A production checklist for zero-downtime migrations
Use this before shipping any migration that changes live read or write behavior:
- Define the compatibility window between old and new application versions.
- Ship additive schema changes first.
- Add required indexes before moving reads or backfills to the new shape.
- Implement dual-write in one transactional boundary.
- Run backfills as bounded background jobs with checkpointing.
- Emit structured logs and metrics for every migration phase.
- Reconcile old and new representations until drift is zero or understood.
- Cut reads over gradually behind a feature flag.

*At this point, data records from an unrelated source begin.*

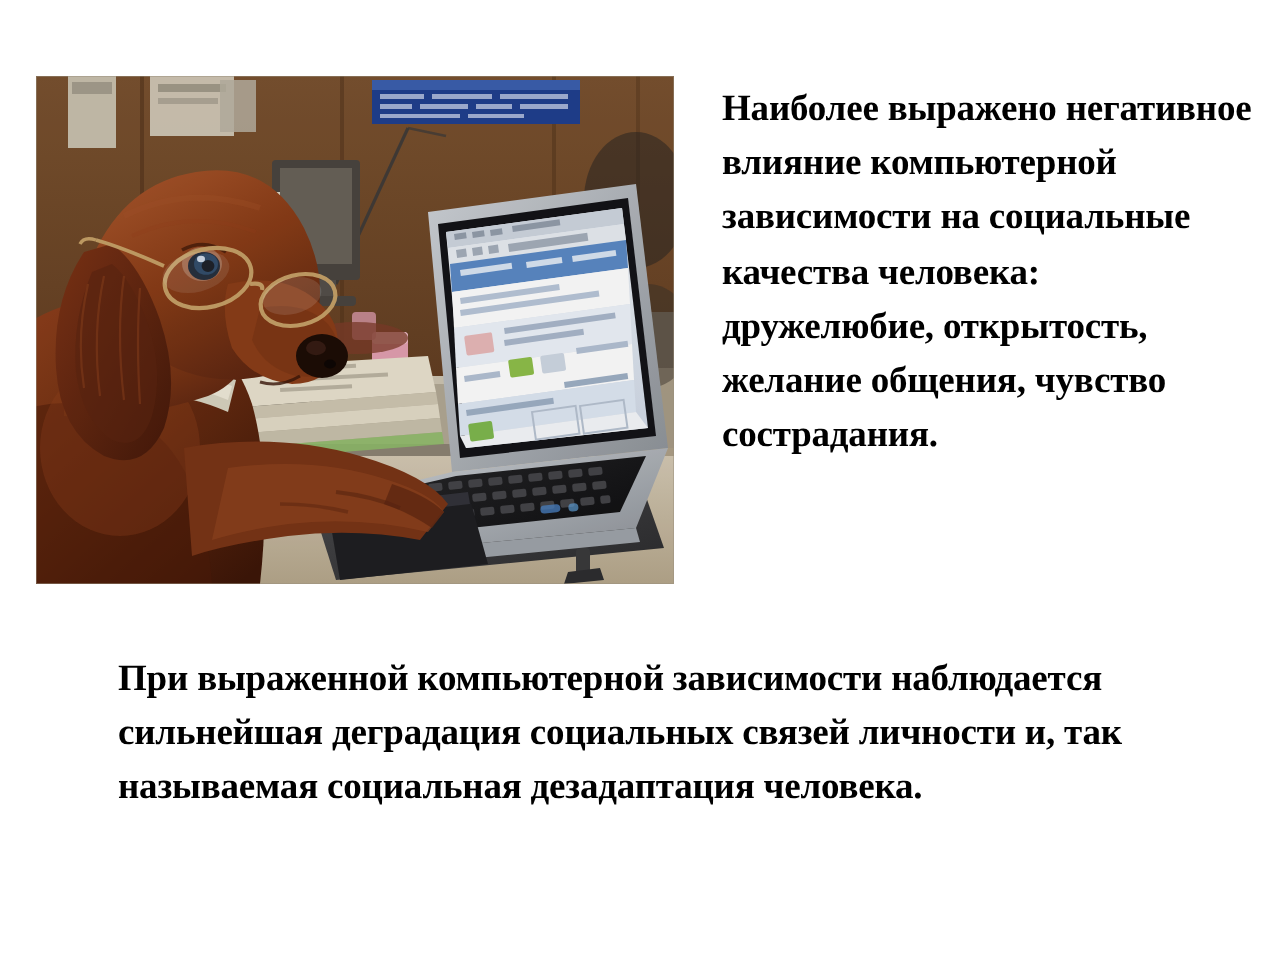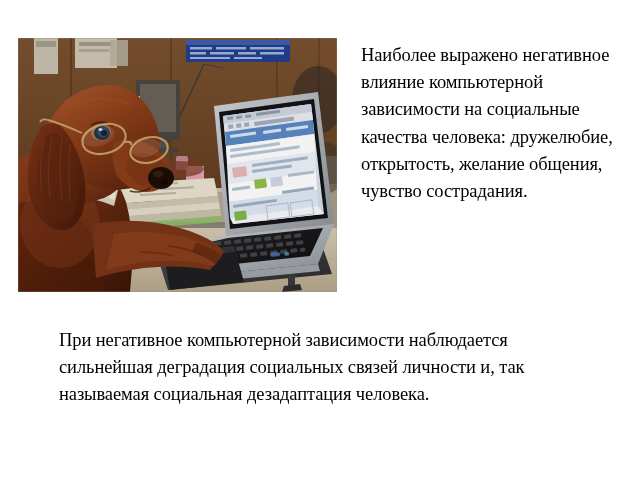--- a/index.html
+++ b/index.html
@@ -31,21 +31,21 @@
     height: 254px;
     overflow: hidden;
     background: #6d4a28;
   }
   #photo svg { display: block; width: 319px; height: 254px; }
 
   
   .text-block {
     position: absolute;
     color: #000000;
-    font-weight: normal;
+    font-weight: bold;
     font-family: "Liberation Serif", serif;
     white-space: pre-line;
   }
   #right-text {
     left: 361px;
     top: 42px;
     width: 268px;
     font-size: 18.5px;
     line-height: 27.2px;
     letter-spacing: -0.1px;
@@ -375,15 +375,15 @@
       <ellipse cx="80" cy="98" rx="17" ry="10" transform="rotate(-14 80 98)" fill="#ffffff" opacity="0.1"></ellipse>
       <ellipse cx="128" cy="110" rx="15" ry="9" transform="rotate(-14 128 110)" fill="#ffffff" opacity="0.12"></ellipse>
 
       <rect x="0" y="0" width="319" height="254" fill="#000000" opacity="0.05"></rect>
       <rect x="0" y="0" width="319" height="254" fill="none" stroke="#9a8f7d" stroke-width="1" opacity="0.5"></rect>
     </svg>
   </div>
 
   <div id="right-text" class="text-block">Наиболее выражено негативное влияние компьютерной зависимости на социальные качества человека: дружелюбие, открытость, желание общения, чувство сострадания.</div>
 
-  <div id="bottom-text" class="text-block">При негативное компьютерной зависимости наблюдается сильнейшая деградация социальных связей личности и, так называемая социальная дезадаптация человека.</div>
+  <div id="bottom-text" class="text-block">При выраженной компьютерной зависимости наблюдается сильнейшая деградация социальных связей личности и, так называемая социальная дезадаптация человека.</div>
 
 </div>
 
 </body></html>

- Roll out per tenant when the system is multi-tenant.
- Delete old columns only after the system has fully stopped depending on them.
Conclusion
Zero-downtime migrations are less about clever SQL and more about disciplined change management. The database must stay compatible while code versions overlap, writes must remain correct while two representations coexist, and backfills must behave like controlled production workloads rather than heroic one-time scripts.
If you combine transactional correctness from Database Transactions and Concurrency Control in TypeScript APIs, query-aware rollout planning from Database Indexing Strategies Every Backend Developer Should Know, staged compatibility thinking from Best Practices for API Versioning and Backward Compatibility, and operational control from How to Build Your Own Feature Flag System from Scratch, database migrations stop feeling like midnight roulette and start feeling like any other well-managed production rollout.
Actionable takeaways
- Pick one migration in your backlog and rewrite it as an expand-contract plan before touching code.
- Add reconciliation queries and migration-specific logs up front, using the field discipline from Designing a High Quality Logging Pipeline with Attention to Cost and Structure.
- Move any large backfill into your worker system and manage it with the same controls you use for Patterns for Background Jobs and Queues in Web Apps.
- For SaaS products, make rollout state visible per tenant and align it with the boundaries in Designing Multi-Tenant SaaS Isolation: Data, Controls, and Cost Guardrails.